Simple GCN with Fully Connected Layer Deep Learning
I chose to investigate deep learning for this model, as opposed to other methods such as gradient boosting, because PyTorch has very developed Modules that support incorporating node and edge features along with the original adjacency matrices that represent connections. The following is a snippet of code for the first model structure investigated.
The purpose of creating this simple model was to gauge how rich the features were being input into these neural networks. The preliminary experiment involved loading subsets of the training data. One million data points from the training set were loaded, and after some preliminary exploratory data analysis, it was obvious that there was a very extreme class balance. I chose to incorporate all the data points that involved a drug binding to a protein target, and around 10-20 thousand samples of drug-protein combinations that didn’t show binding.

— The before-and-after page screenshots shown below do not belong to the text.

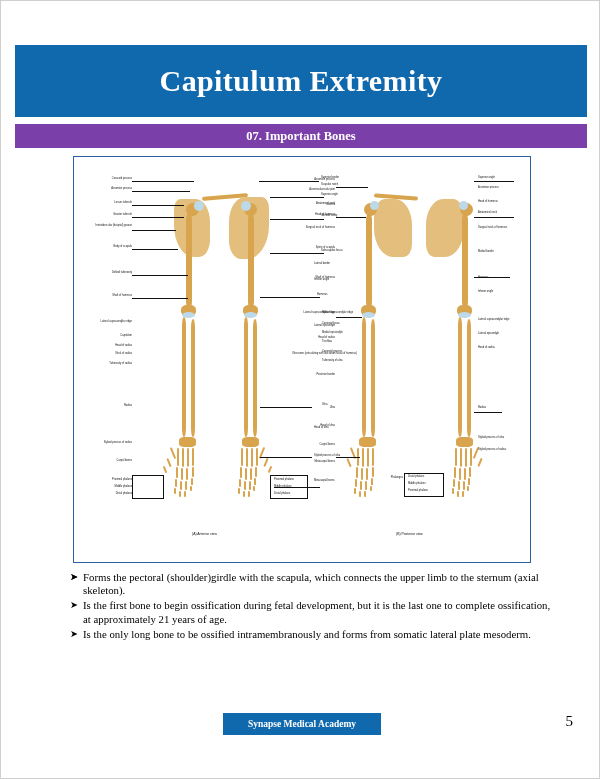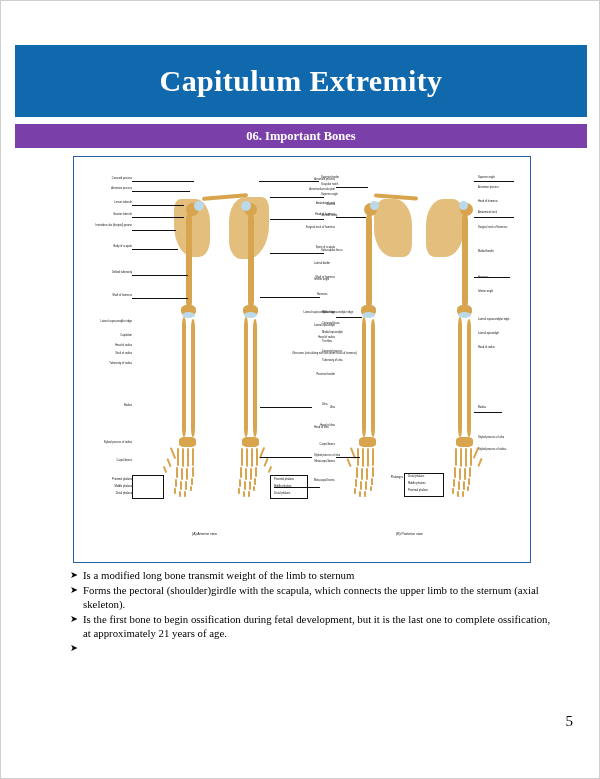"06. Important Bones" div.section-text { text: 06 -> 07 }
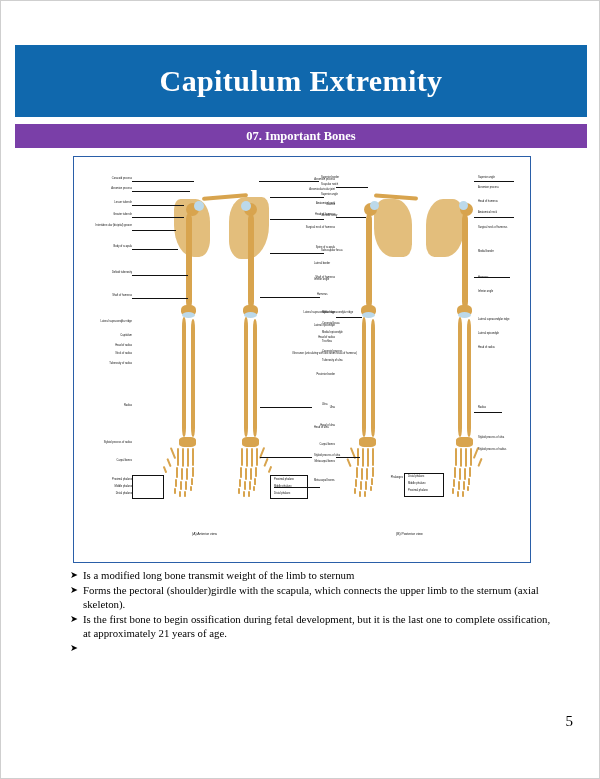"Is a modified long bone" span { html: <span>Is a modified long bone transmit weight of the limb to sternum</span> -> none }
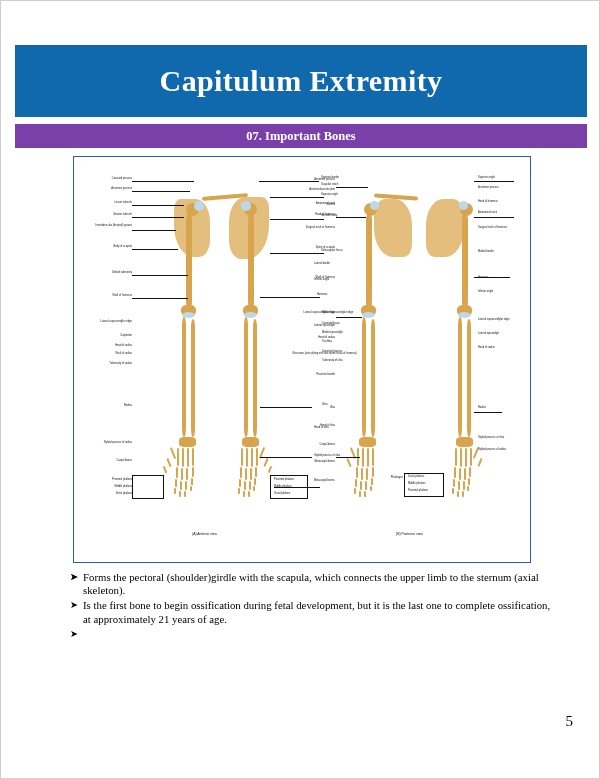"Is the only long bone" span { html: none -> <span>Is the only long bone to be ossified intramembranously and forms from somatic lateral plate mesoderm.</span> }
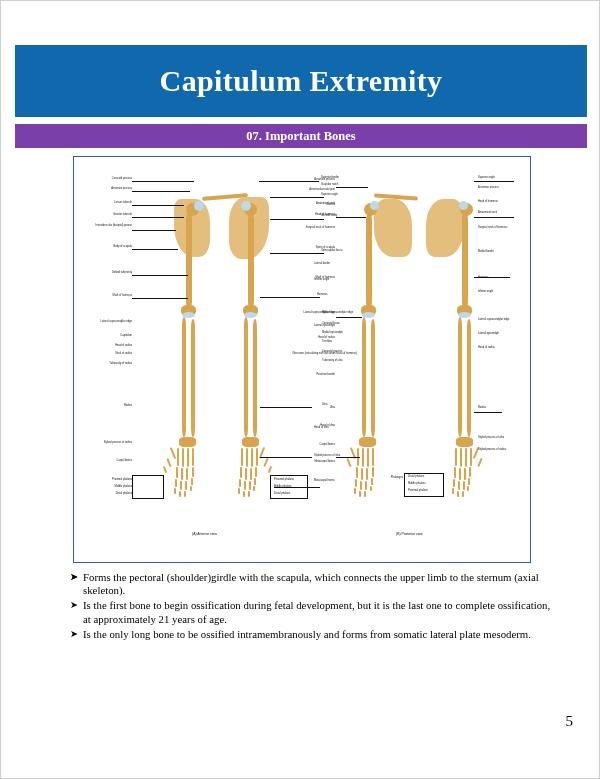"Synapse Medical Academy" div.footer-badge { html: none -> <div> <span>Synapse Medical Academy</span> </div> }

As mentioned in Section 1, I had issues with the learning stalling after epoch 1. I tried adjusting the learning rate scheduler and learning rate, but I kept running into the same problem. Seemingly, I ran into a case where the prediction task was difficult, and learning the function that describes the situation in the neural network was difficult. As mentioned, I saw a solution that used LeakyRelu as the activation function and this worked well. I think the model that I created might have been too simple as well. It probably would’ve been worth it to use multiple blocks of the same structure, such as a transformer. That being said, I was already running into issues with computation so increasing complexity was not going to help!
Conclusion
I would love to explore this neural network route more in the future with the proper resources. Ultimately, it was a good introduction to graph neural networks and the difficulties that come with neural networks.